Supplied material
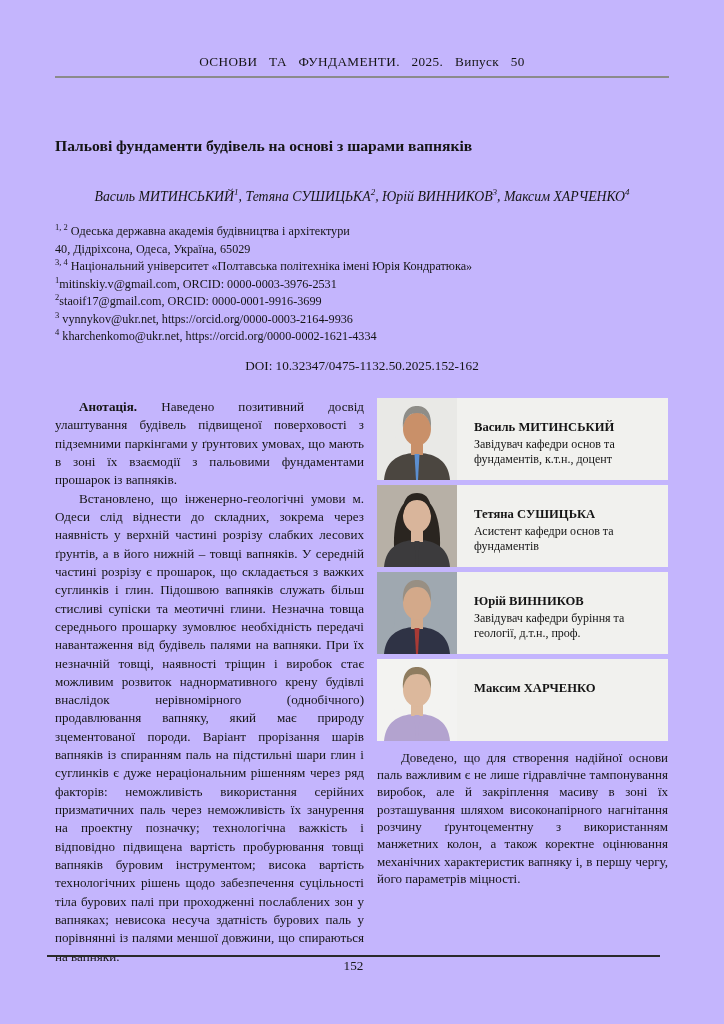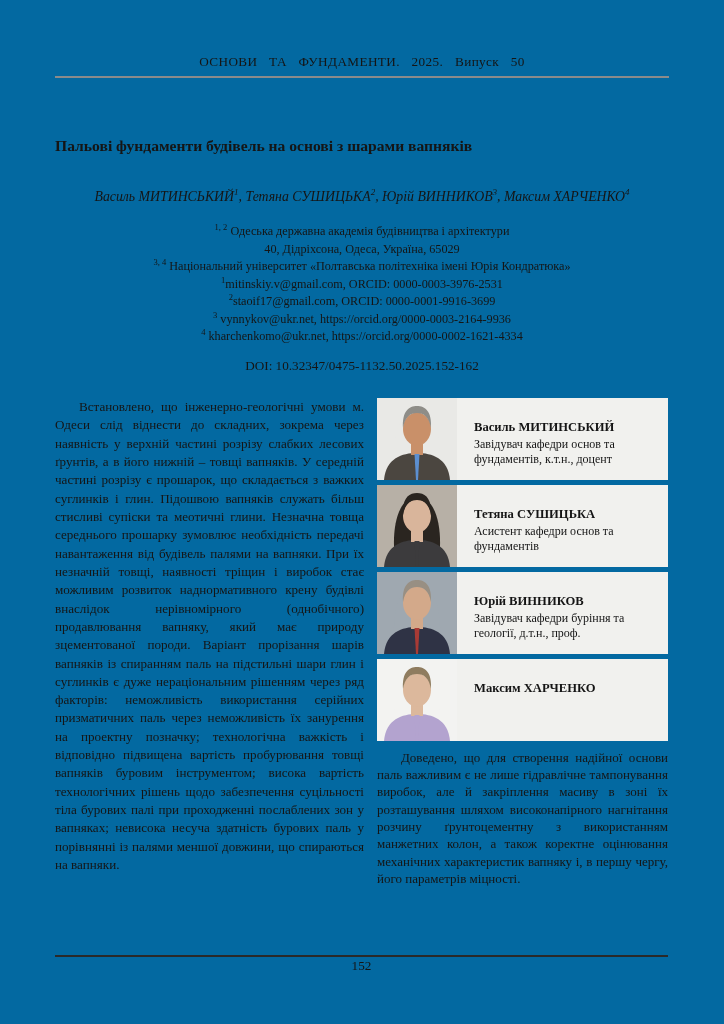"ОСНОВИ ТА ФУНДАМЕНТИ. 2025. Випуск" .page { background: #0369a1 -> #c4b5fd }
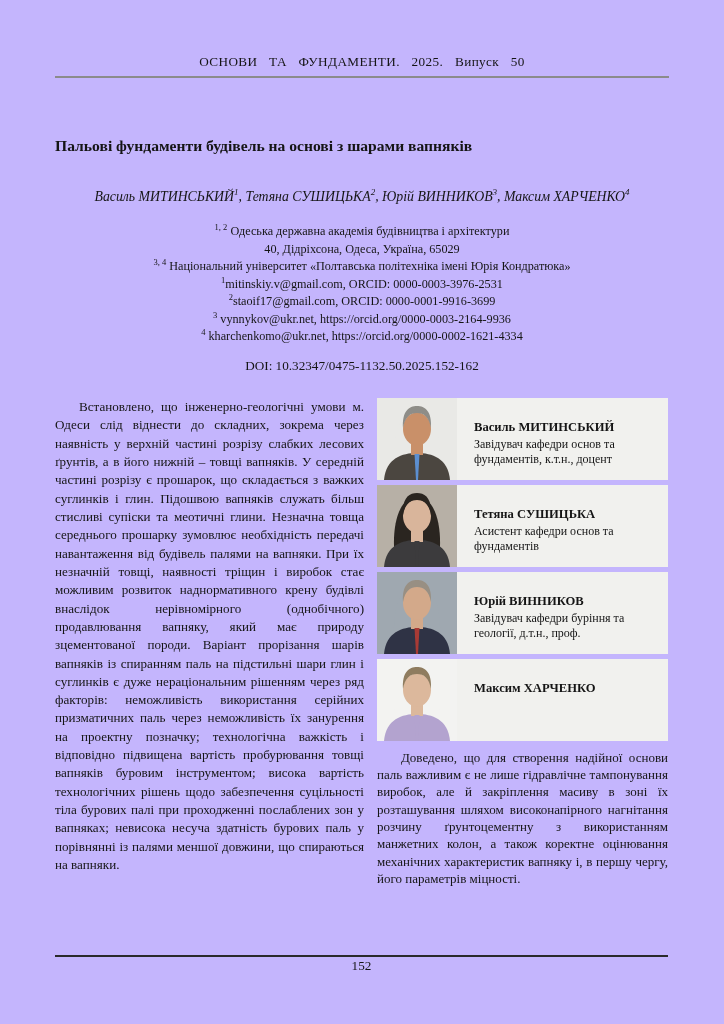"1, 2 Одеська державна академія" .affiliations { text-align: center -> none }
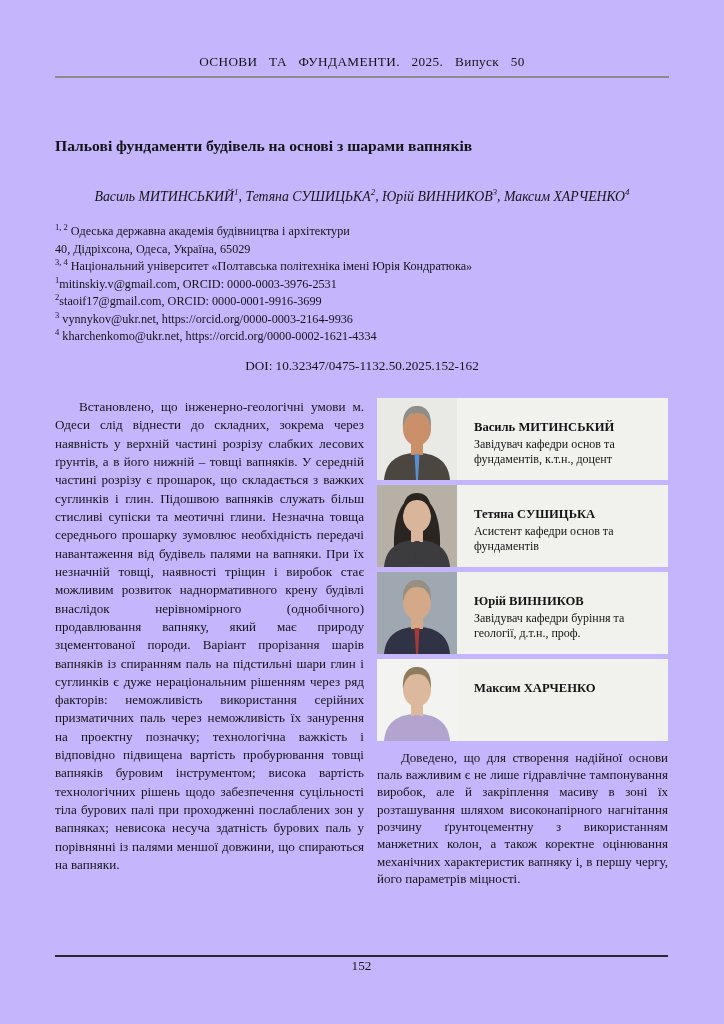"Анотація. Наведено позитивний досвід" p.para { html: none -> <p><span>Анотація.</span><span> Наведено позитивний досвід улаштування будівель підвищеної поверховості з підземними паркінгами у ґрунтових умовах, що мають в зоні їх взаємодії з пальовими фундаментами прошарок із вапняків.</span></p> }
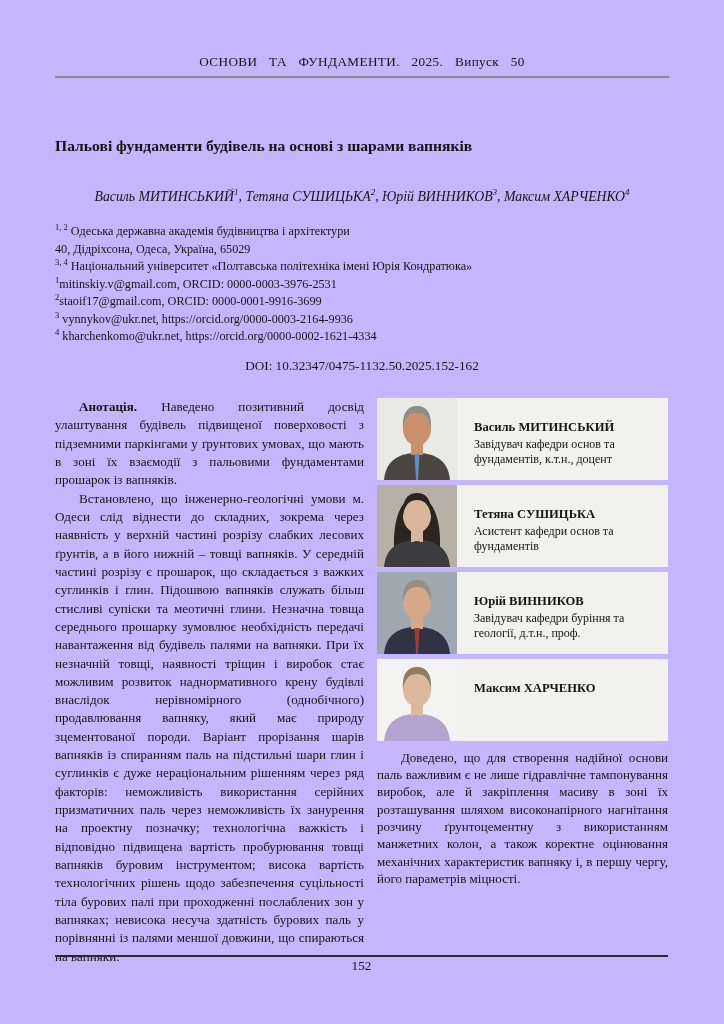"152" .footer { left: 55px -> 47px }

---

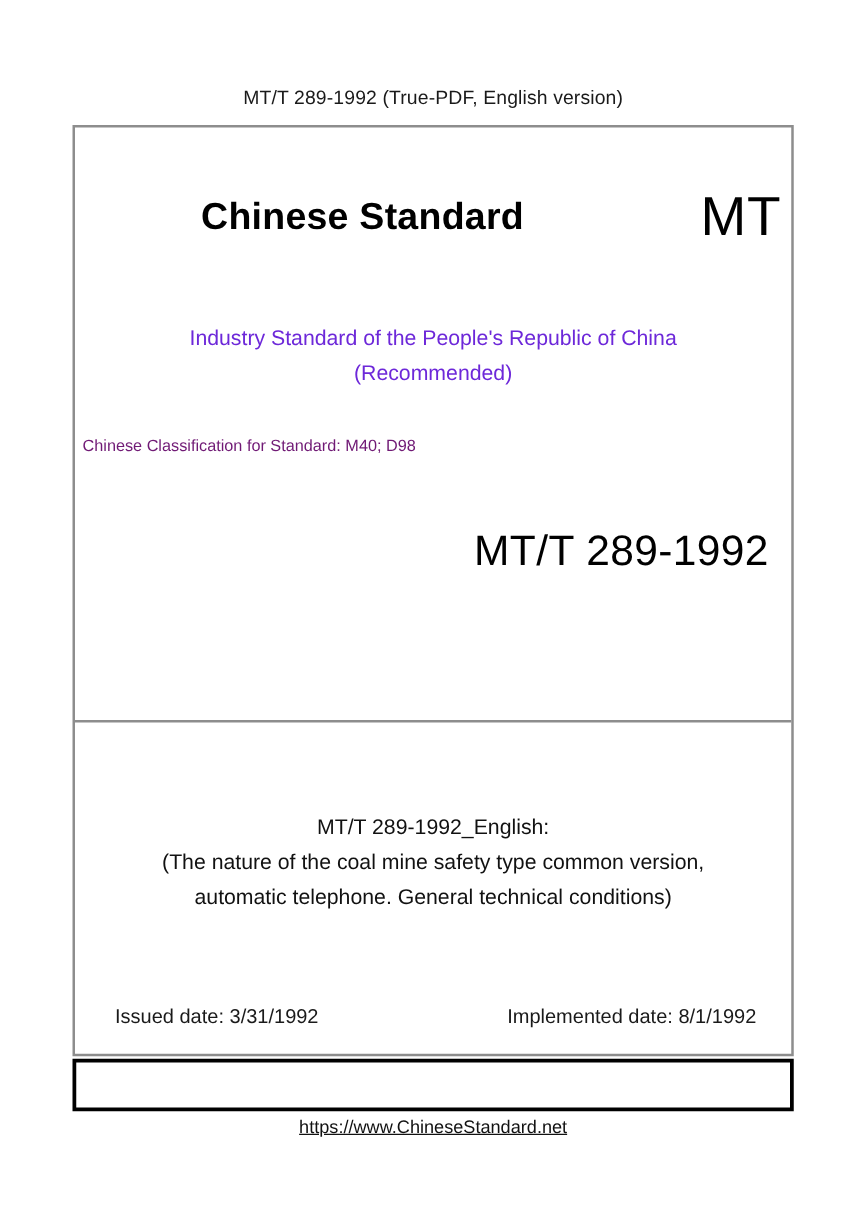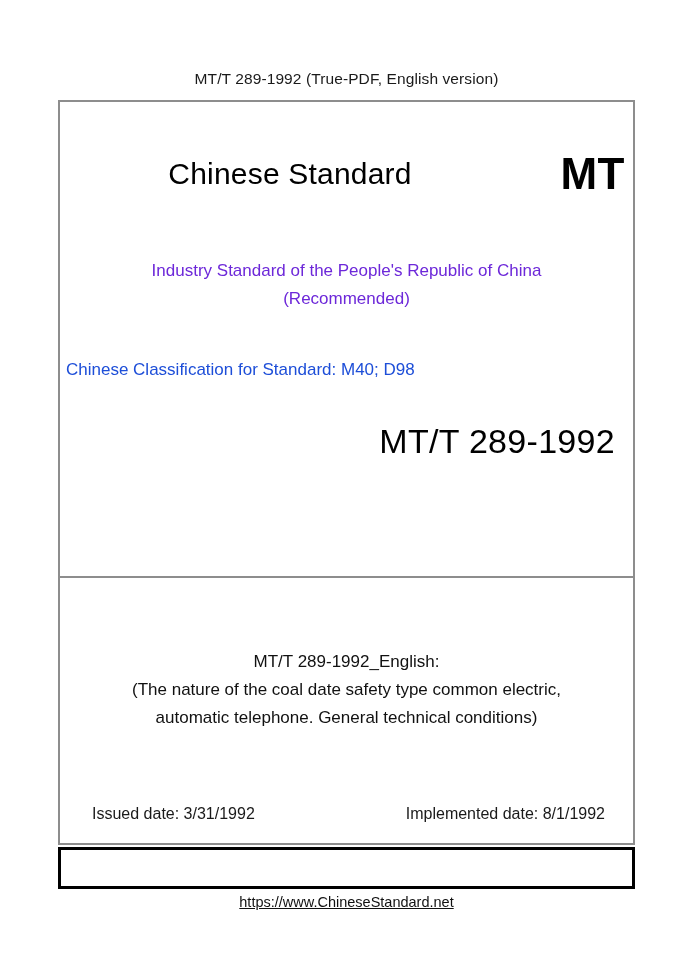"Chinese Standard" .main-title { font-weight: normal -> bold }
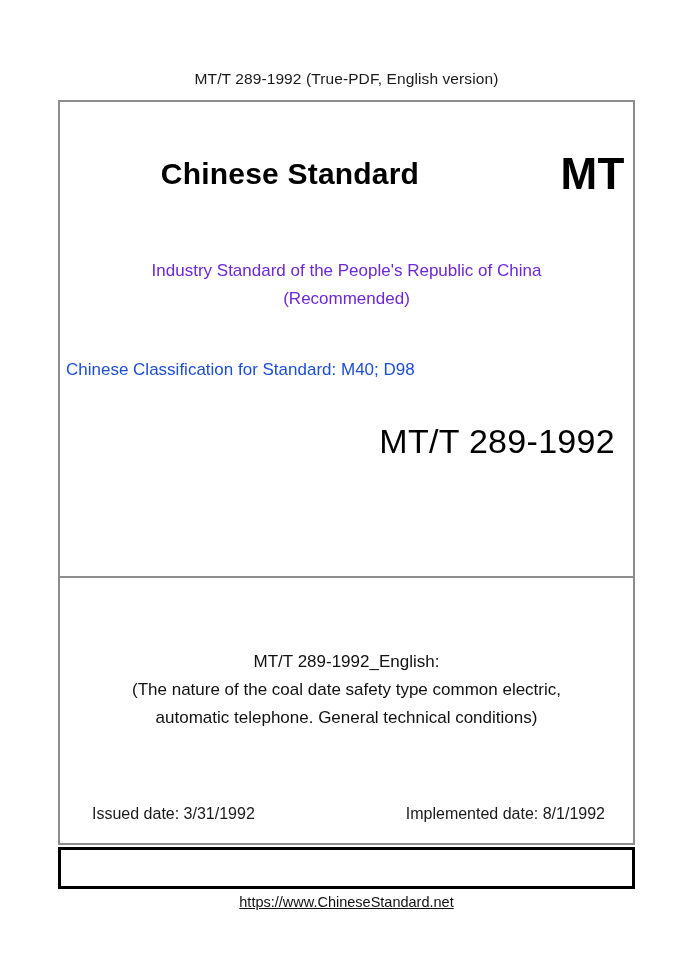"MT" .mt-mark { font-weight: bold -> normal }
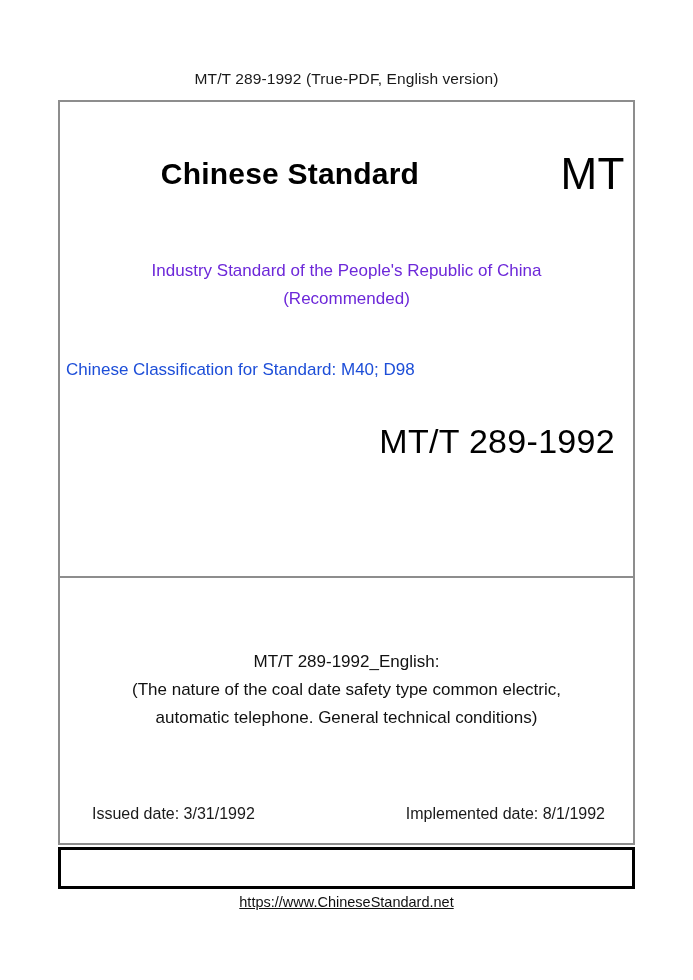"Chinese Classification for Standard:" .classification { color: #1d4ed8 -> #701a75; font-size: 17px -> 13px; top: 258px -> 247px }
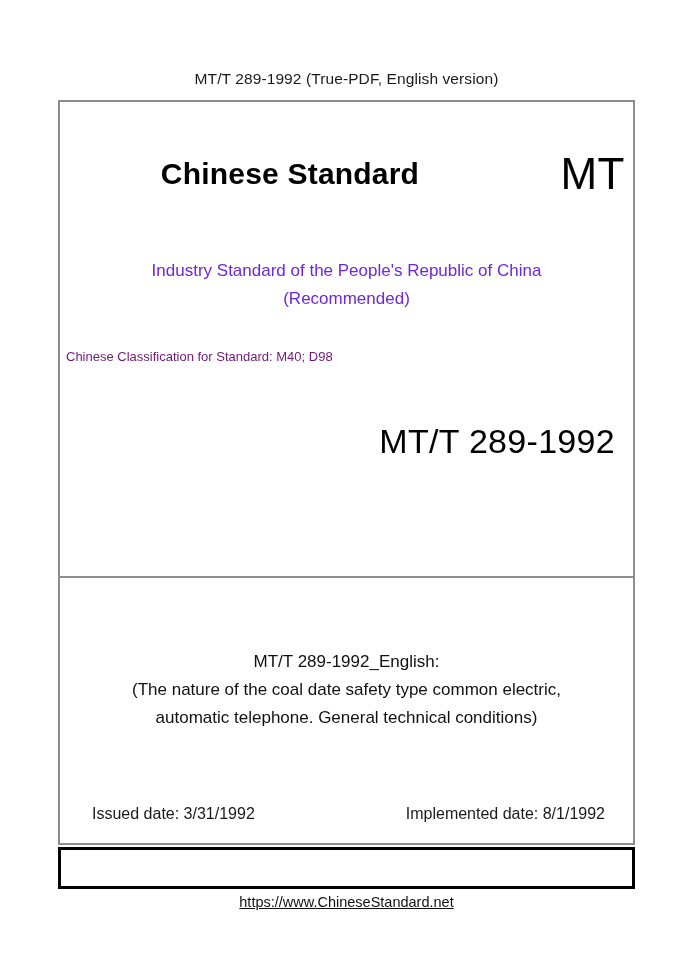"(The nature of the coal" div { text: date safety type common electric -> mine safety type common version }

What the exercise asks
In the entries above, every line from the line with "ТА ФУНДАМЕНТИ. 2025." to the line with "left: 55px ->" is to be printed exactly, with both ends included and pictures excluded.

Solution to the exercise
"ОСНОВИ ТА ФУНДАМЕНТИ. 2025. Випуск" .page { background: #0369a1 -> #c4b5fd }
"1, 2 Одеська державна академія" .affiliations { text-align: center -> none }
"Анотація. Наведено позитивний досвід" p.para { html: none -> <p><span>Анотація.</span><span> Наведено позитивний досвід улаштування будівель підвищеної поверховості з підземними паркінгами у ґрунтових умовах, що мають в зоні їх взаємодії з пальовими фундаментами прошарок із вапняків.</span></p> }
"152" .footer { left: 55px -> 47px }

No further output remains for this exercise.